PG: Curating the Greek Pavilion at the 60th Venice Biennale shaped my thinking in lasting ways. It unfolded through continuous negotiation, between curatorial intention, institutional expectations, collective decision-making, and the material conditions of an international exhibition. The process moved through shifting tempos and intensities, shaped by urgencies, delays, and the layered economies of time, labour, and visibility.
We approached the Pavilion as a shared composition. It became important to create a space where contradiction, unevenness, and accumulation could remain present. The format of the Biennale often encourages singular authorship, but we worked toward something more distributed. The exhibition emerged through relations between bodies, landscapes, documents, and traces and through a sustained engagement with process as a method.
This demanded a reframing of curatorial labour. Conceptual work remained central, yet the project also required logistical care, affective attentiveness, and long stretches of coordination. The conditions of the Pavilion surfaced questions around authorship, representation, and the value systems that shape what is seen, what is sustained, and what is held in reserve.
Personally, the experience brought new clarity to how I think about collectivity. I became more attuned to the fragile boundaries between collaboration and hierarchy, generosity and exhaustion. The process foregrounded the importance of designing working conditions that hold space for difference without letting extractive habits take hold. It reinforced my commitment to practices that prioritise respect, situated responsibility, and compositional ethics.
The format of the Biennale amplifies visibility, yet our attention remained with the textures that persist beneath and beyond the frame. What stays with me is the depth and volatility of the process itself.

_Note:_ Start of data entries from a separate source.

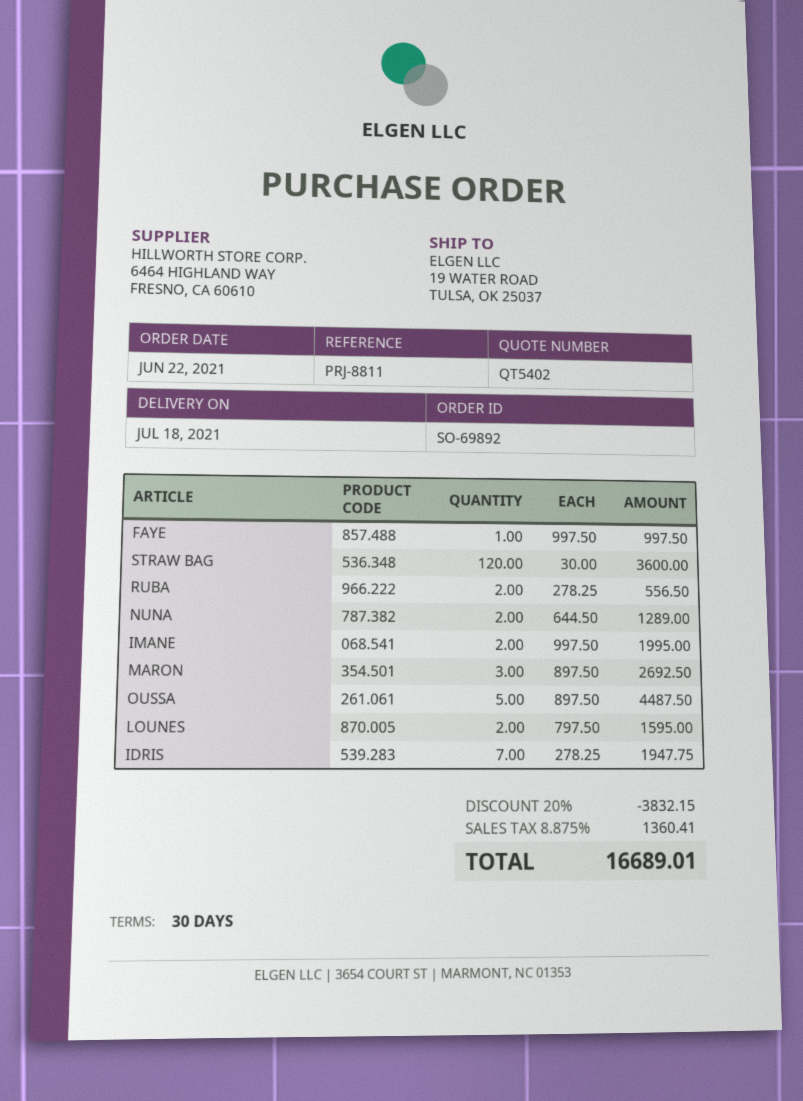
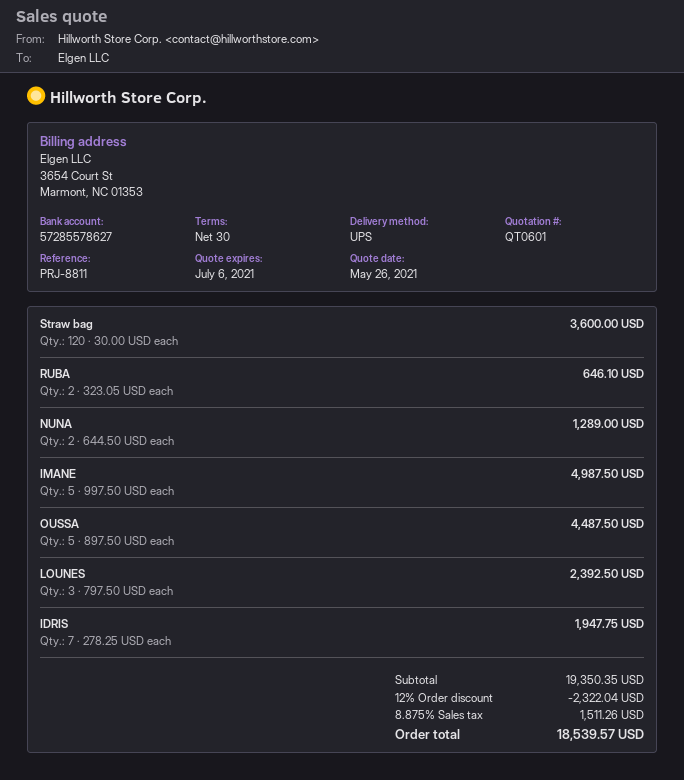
quote number: QT5402 -> QT0601
FAYE: 1 x 997.50 = 997.50 -> none
RUBA: 2 x 278.25 = 556.50 -> 2 x 323.05 = 646.10
IMANE: 2 x 997.50 = 1995.00 -> 5 x 997.50 = 4987.50
MARON: 3 x 897.50 = 2692.50 -> none
LOUNES: 2 x 797.50 = 1595.00 -> 3 x 797.50 = 2392.50
discount: 20% = 3832.15 -> 12% = 2322.04
tax: 8.875% = 1360.41 -> 8.875% = 1511.26
total: 16689.01 -> 18539.57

The Pavilion became a container for ongoing questions around belonging, authorship, sustainability, exhibition ecologies, and spatial politics.
JM: Your work moves between local contexts and international conversations. How do you see the Greek contemporary art scene evolving today, and what do you feel are the main challenges?

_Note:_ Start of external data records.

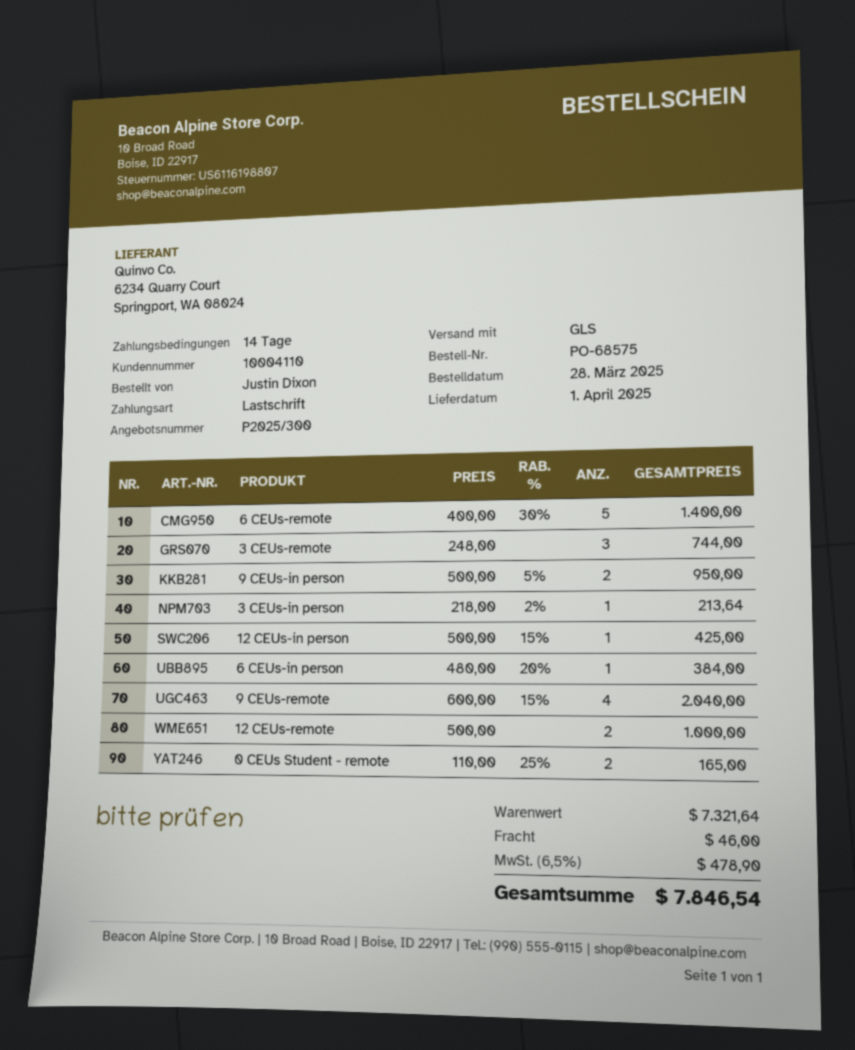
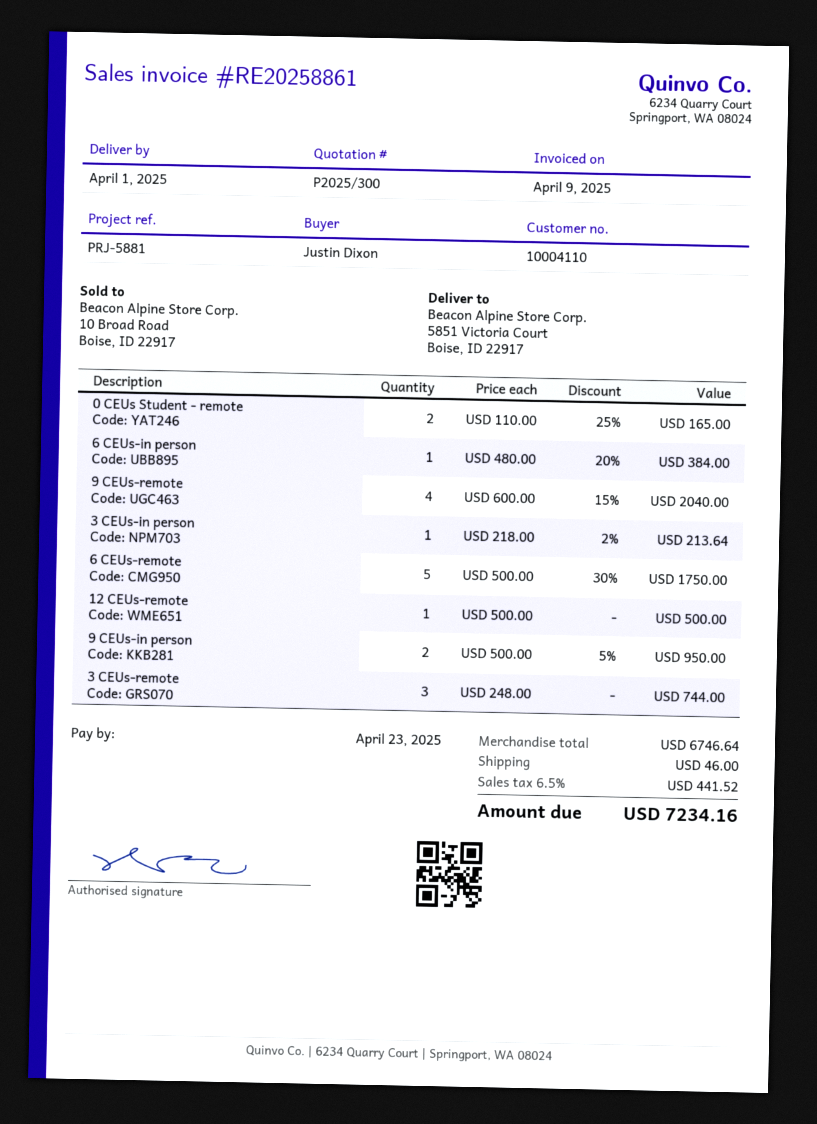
6 CEUs-remote: 5 x 400.00 - 30% = 1400.00 -> 5 x 500.00 - 30% = 1750.00
12 CEUs-in person: 1 x 500.00 - 15% = 425.00 -> none
12 CEUs-remote: 2 x 500.00 = 1000.00 -> 1 x 500.00 = 500.00
subtotal: 7321.64 -> 6746.64
tax: 6.5% = 478.90 -> 6.5% = 441.52
total: 7846.54 -> 7234.16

PG: The Greek contemporary art scene evolves through friction, resourcefulness, and collective persistence. It develops within conditions shaped by material limitation and a strong awareness of place. Many artists work through extended research, combining local urgencies with planetary concerns. This conjunction creates practices that remain grounded while generating broader resonances.
A new generation of practitioners is actively shaping its own infrastructures, through project spaces and editorial platforms. These initiatives introduce different rhythms of work, based on mutual support and conceptual experimentation. Rather than adapting to existing models, they articulate new ways of organising, often through provisional and adaptive means.
Within this landscape, I see the value of mid-scale structures that remain flexible and responsive. Through my work at ARTWORKS, I engage with a model that provides time, resources, and attention without prescribing outcomes. Since 2018, supported by the Stavros Niarchos Foundation, ARTWORKS has offered fellowships, grants, and residencies that prioritise depth, care, and exploratory thinking. These tools foster practices that are attentive to the present, while also capable of composing speculative and situated futures.
What matters is not only the expansion of institutional frameworks, but their ability to remain porous. The field strengthens when institutions operate alongside independent initiatives, not above them. This is why I value the role of organisations like ARTWORKS, which inhabit a space in between, supporting artistic labour while holding space for critique and divergence.
The central challenge concerns duration. Sustainability involves more than funding. It requires a redistribution of time, responsibility, and attention. What supports the scene is not acceleration, but the cultivation of structures that enable slowness and complexity as necessary conditions for art to exist as an ongoing proposition.